* _Instructions to follow_:
Could you please output all of the data exactly, without the images?

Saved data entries
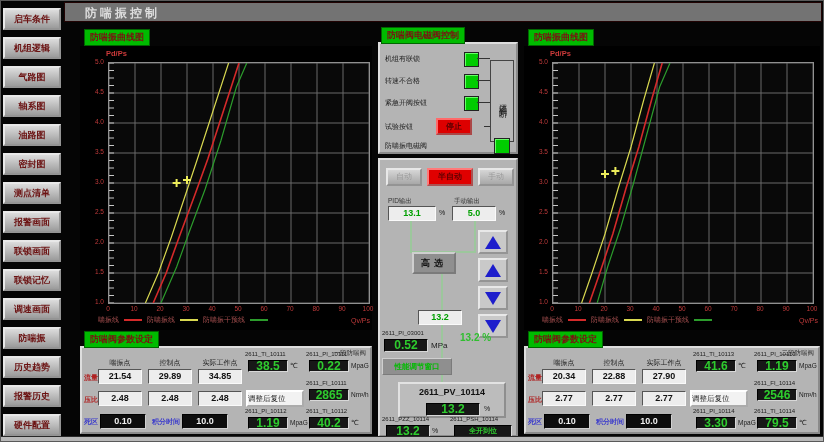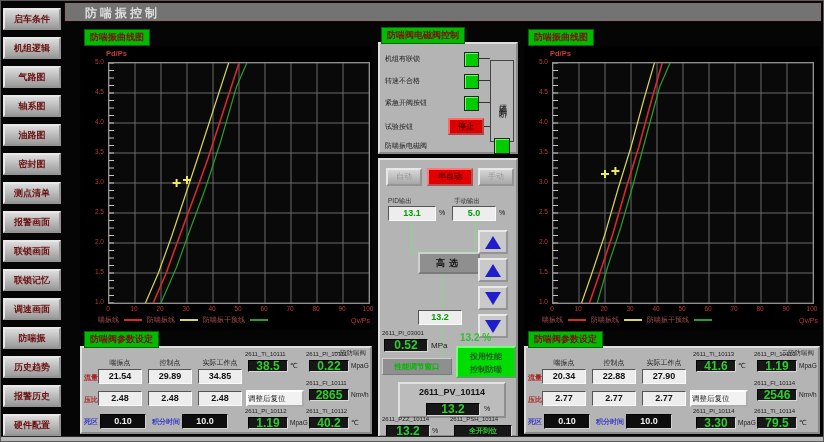--- a/index.html
+++ b/index.html
@@ -325,7 +325,7 @@
     <div class="hline" style="left:97px;top:58px;width:13px"></div>
 
     <div class="sol-label" style="top:78px">试验按钮</div>
-    <div class="red-btn" style="left:68px;top:74px;width:36px;height:17px;line-height:13px">停止</div>
+    <div class="red-btn" style="left:56px;top:74px;width:36px;height:17px;line-height:13px">停止</div>
     <div class="hline" style="left:104px;top:82px;width:6px"></div>
 
     <div class="logic-box">逻辑判断</div>

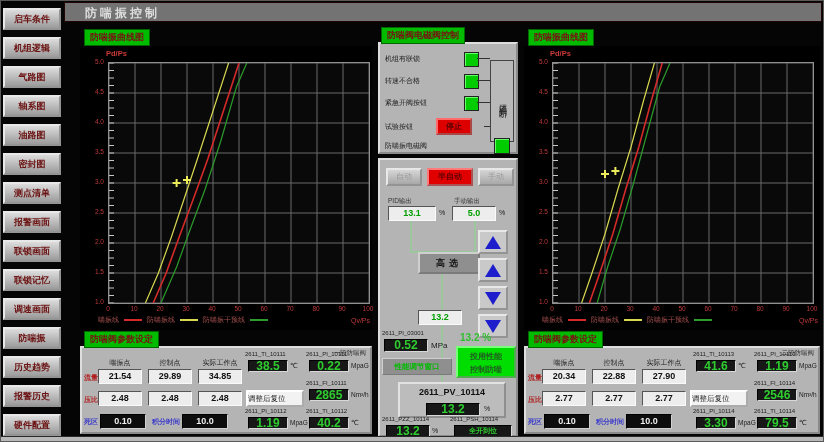--- a/index.html
+++ b/index.html
@@ -352,7 +352,7 @@
     <div class="val-box" style="left:72px;top:46px;width:44px;height:15px;line-height:13px">5.0</div>
     <div class="unit" style="left:119px;top:49px">%</div>
 
-    <div class="sel-btn" style="left:38px;top:92px;width:62px;height:22px;line-height:18px">高选</div>
+    <div class="sel-btn" style="left:32px;top:92px;width:44px;height:22px;line-height:18px">高选</div>
 
     <div class="arrow-btn" style="top:70px">
         <span class="tri-up"></span>

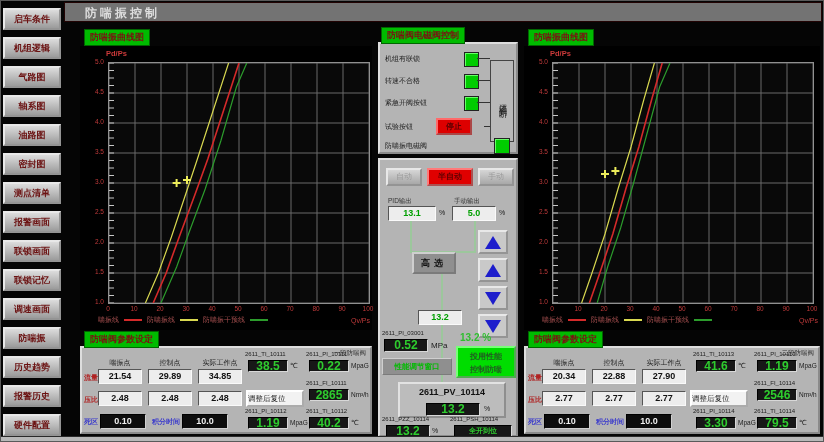--- a/index.html
+++ b/index.html
@@ -375,10 +375,6 @@
     <div class="pos-text" style="left:80px;top:172px">13.2 %</div>
 
     <div class="green-text-btn" style="left:2px;top:198px;width:70px;height:17px;line-height:15px">性能调节窗口</div>
-    <div class="bright-green-btn" style="left:76px;top:186px;width:60px;height:32px">
-      <div>投用性能</div>
-      <div>控制防喘</div>
-    </div>
 
     <div class="pv-block" style="left:18px;top:222px;width:108px;height:36px">
       <div class="pv-head">2611_PV_10114</div>

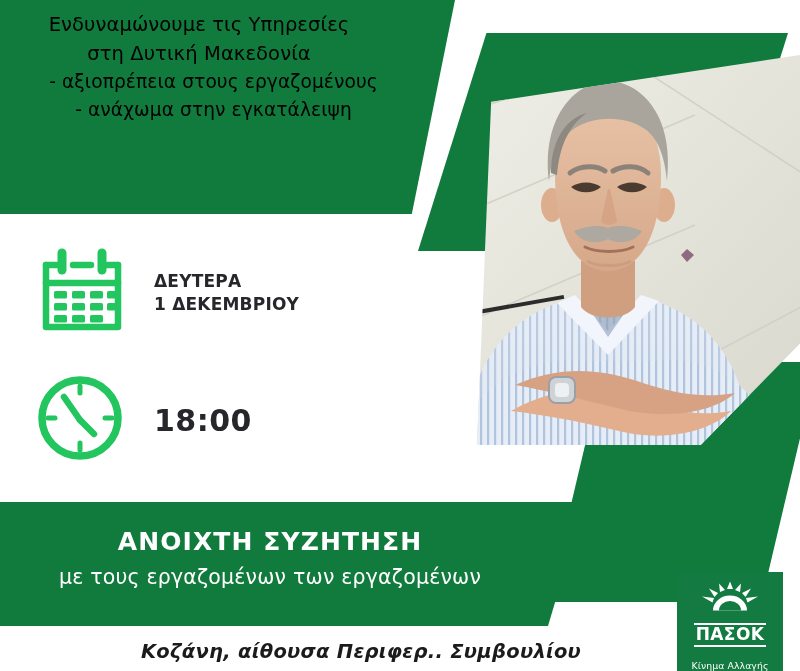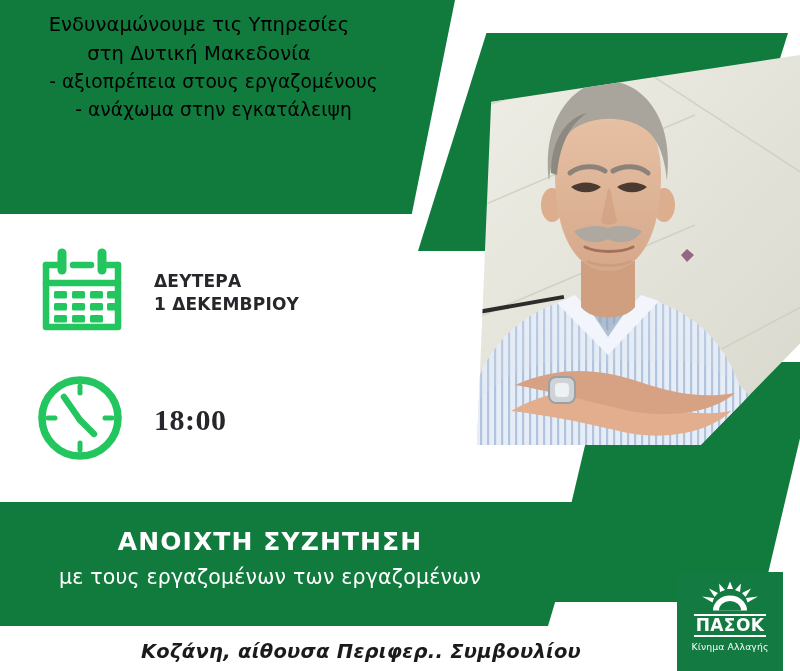--- a/index.html
+++ b/index.html
@@ -68,7 +68,7 @@
   .dt-row{position:absolute;display:flex;align-items:center;}
   .dt-row .ico{flex:0 0 auto;}
   .date-row{left:34px;top:243px;}
-  .time-row{left:34px;top:372px;font-family:Liberation Serif, serif;}
+  .time-row{left:34px;top:372px;}
 
   .date-txt{
     margin-left:24px;color:#26262b;font-weight:700;

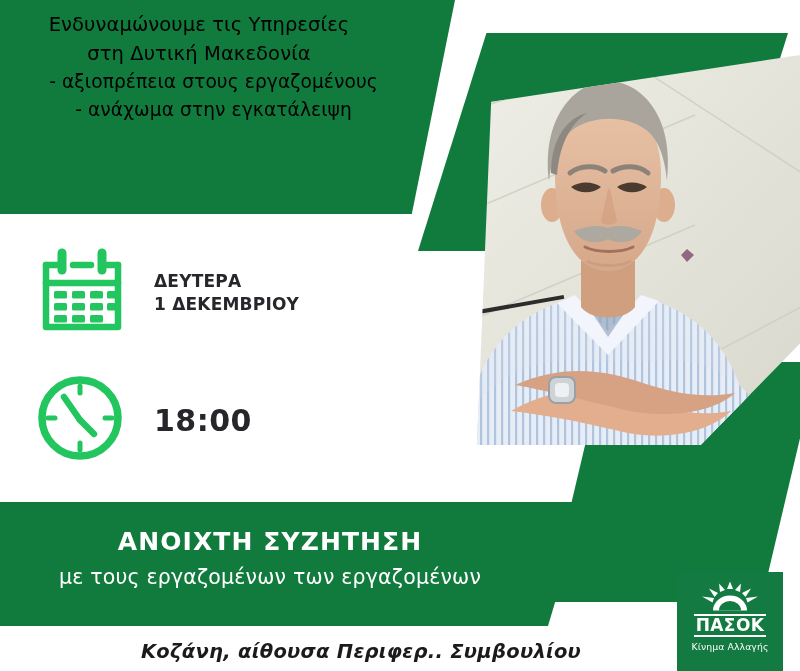--- a/index.html
+++ b/index.html
@@ -98,7 +98,7 @@
   .logo{
     position:absolute;left:677px;top:572px;width:106px;height:99px;
     background:#137A41;display:flex;flex-direction:column;
-    align-items:center;justify-content:flex-start;padding-top:9px;box-sizing:border-box;
+    align-items:center;justify-content:space-between;padding-top:9px;box-sizing:border-box;
   }
   .logo-sun{width:62px;height:32px;display:block;}
   .logo-name{

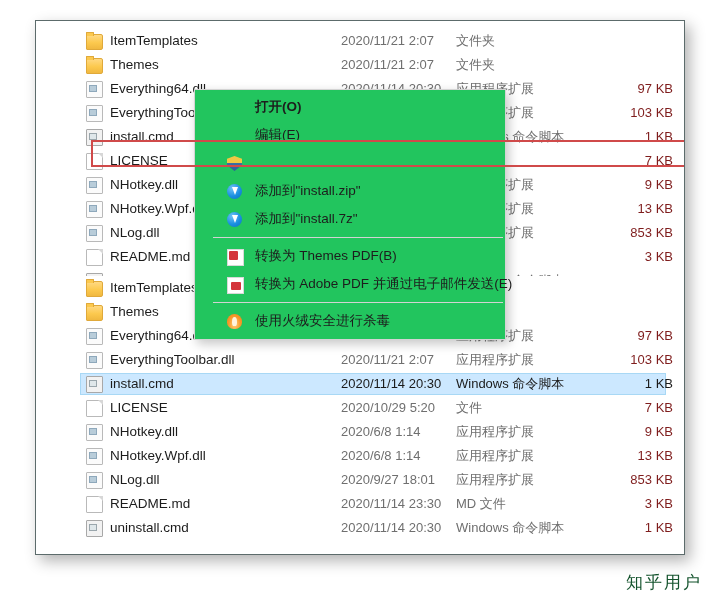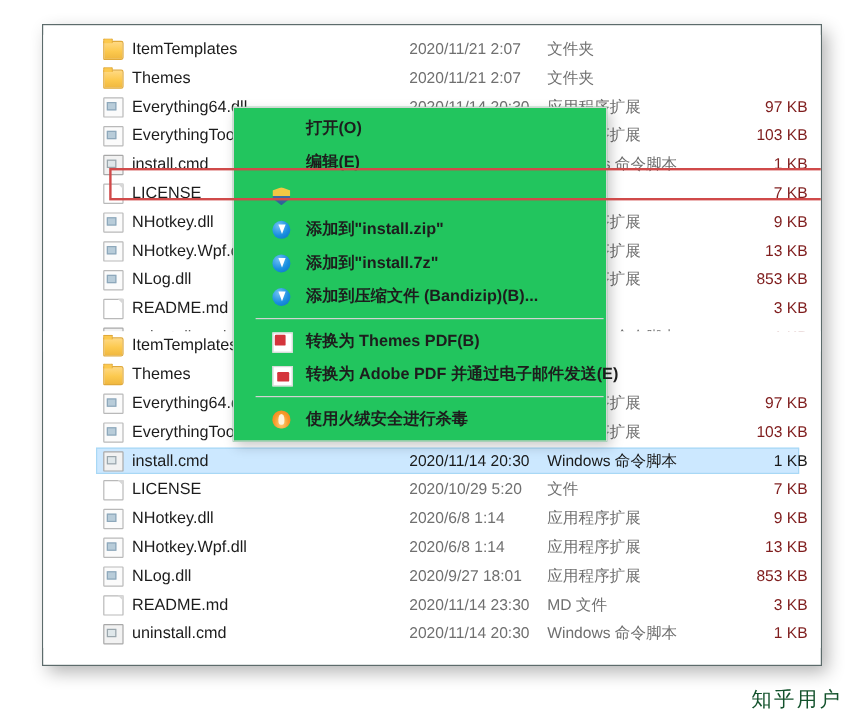--- a/index.html
+++ b/index.html
@@ -202,7 +202,6 @@
     font-size: 13.5px;
     color: #1d1d1d;
     white-space: nowrap;
-    font-weight: bold;
   }
   .menu-item.bold { font-weight: bold; }
   .menu-sep {

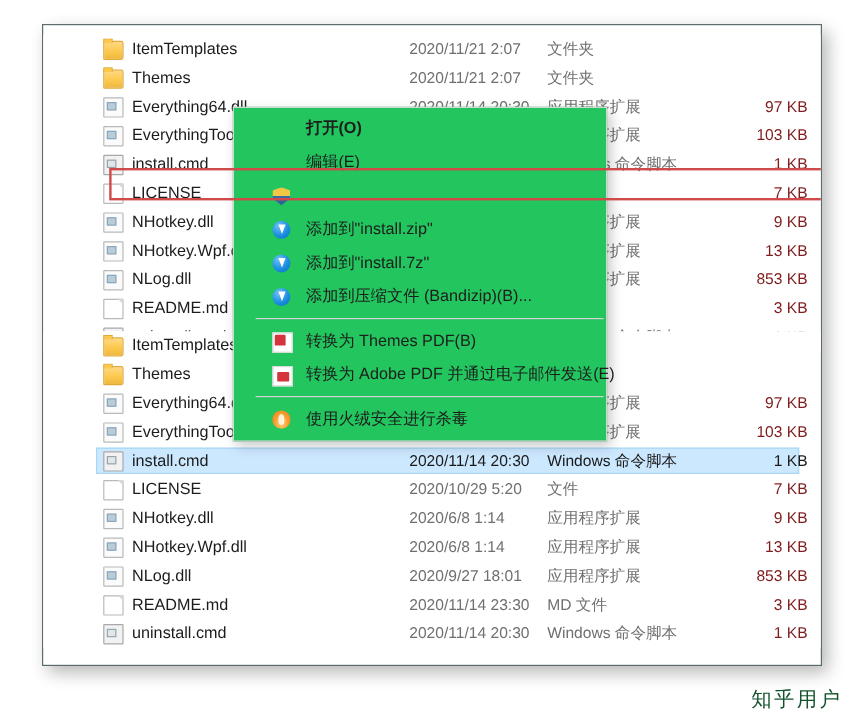--- a/index.html
+++ b/index.html
@@ -507,7 +507,6 @@
       <div class="menu-item"><span class="menu-icon mi-shield"></span></div>
       <div class="menu-item"><span class="menu-icon mi-bandi"></span><span>添加到"install.zip"</span></div>
       <div class="menu-item"><span class="menu-icon mi-bandi"></span><span>添加到"install.7z"</span></div>
-      <div class="menu-item"><span class="menu-icon mi-bandi"></span><span>添加到压缩文件 (Bandizip)(B)...</span></div>
       <div class="menu-sep"></div>
       <div class="menu-item"><span class="menu-icon mi-pdf"></span><span>转换为 Themes PDF(B)</span></div>
       <div class="menu-item"><span class="menu-icon mi-pdfmail"></span><span>转换为 Adobe PDF 并通过电子邮件发送(E)</span></div>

* _Task output_:
--- a/index.html
+++ b/index.html
@@ -325,7 +325,7 @@
     <div class="hline" style="left:97px;top:58px;width:13px"></div>
 
     <div class="sol-label" style="top:78px">试验按钮</div>
-    <div class="red-btn" style="left:68px;top:74px;width:36px;height:17px;line-height:13px">停止</div>
+    <div class="red-btn" style="left:56px;top:74px;width:36px;height:17px;line-height:13px">停止</div>
     <div class="hline" style="left:104px;top:82px;width:6px"></div>
 
     <div class="logic-box">逻辑判断</div>

--- a/index.html
+++ b/index.html
@@ -352,7 +352,7 @@
     <div class="val-box" style="left:72px;top:46px;width:44px;height:15px;line-height:13px">5.0</div>
     <div class="unit" style="left:119px;top:49px">%</div>
 
-    <div class="sel-btn" style="left:38px;top:92px;width:62px;height:22px;line-height:18px">高选</div>
+    <div class="sel-btn" style="left:32px;top:92px;width:44px;height:22px;line-height:18px">高选</div>
 
     <div class="arrow-btn" style="top:70px">
         <span class="tri-up"></span>

--- a/index.html
+++ b/index.html
@@ -375,10 +375,6 @@
     <div class="pos-text" style="left:80px;top:172px">13.2 %</div>
 
     <div class="green-text-btn" style="left:2px;top:198px;width:70px;height:17px;line-height:15px">性能调节窗口</div>
-    <div class="bright-green-btn" style="left:76px;top:186px;width:60px;height:32px">
-      <div>投用性能</div>
-      <div>控制防喘</div>
-    </div>
 
     <div class="pv-block" style="left:18px;top:222px;width:108px;height:36px">
       <div class="pv-head">2611_PV_10114</div>

--- a/index.html
+++ b/index.html
@@ -68,7 +68,7 @@
   .dt-row{position:absolute;display:flex;align-items:center;}
   .dt-row .ico{flex:0 0 auto;}
   .date-row{left:34px;top:243px;}
-  .time-row{left:34px;top:372px;font-family:Liberation Serif, serif;}
+  .time-row{left:34px;top:372px;}
 
   .date-txt{
     margin-left:24px;color:#26262b;font-weight:700;

--- a/index.html
+++ b/index.html
@@ -98,7 +98,7 @@
   .logo{
     position:absolute;left:677px;top:572px;width:106px;height:99px;
     background:#137A41;display:flex;flex-direction:column;
-    align-items:center;justify-content:flex-start;padding-top:9px;box-sizing:border-box;
+    align-items:center;justify-content:space-between;padding-top:9px;box-sizing:border-box;
   }
   .logo-sun{width:62px;height:32px;display:block;}
   .logo-name{

--- a/index.html
+++ b/index.html
@@ -202,7 +202,6 @@
     font-size: 13.5px;
     color: #1d1d1d;
     white-space: nowrap;
-    font-weight: bold;
   }
   .menu-item.bold { font-weight: bold; }
   .menu-sep {

--- a/index.html
+++ b/index.html
@@ -507,7 +507,6 @@
       <div class="menu-item"><span class="menu-icon mi-shield"></span></div>
       <div class="menu-item"><span class="menu-icon mi-bandi"></span><span>添加到"install.zip"</span></div>
       <div class="menu-item"><span class="menu-icon mi-bandi"></span><span>添加到"install.7z"</span></div>
-      <div class="menu-item"><span class="menu-icon mi-bandi"></span><span>添加到压缩文件 (Bandizip)(B)...</span></div>
       <div class="menu-sep"></div>
       <div class="menu-item"><span class="menu-icon mi-pdf"></span><span>转换为 Themes PDF(B)</span></div>
       <div class="menu-item"><span class="menu-icon mi-pdfmail"></span><span>转换为 Adobe PDF 并通过电子邮件发送(E)</span></div>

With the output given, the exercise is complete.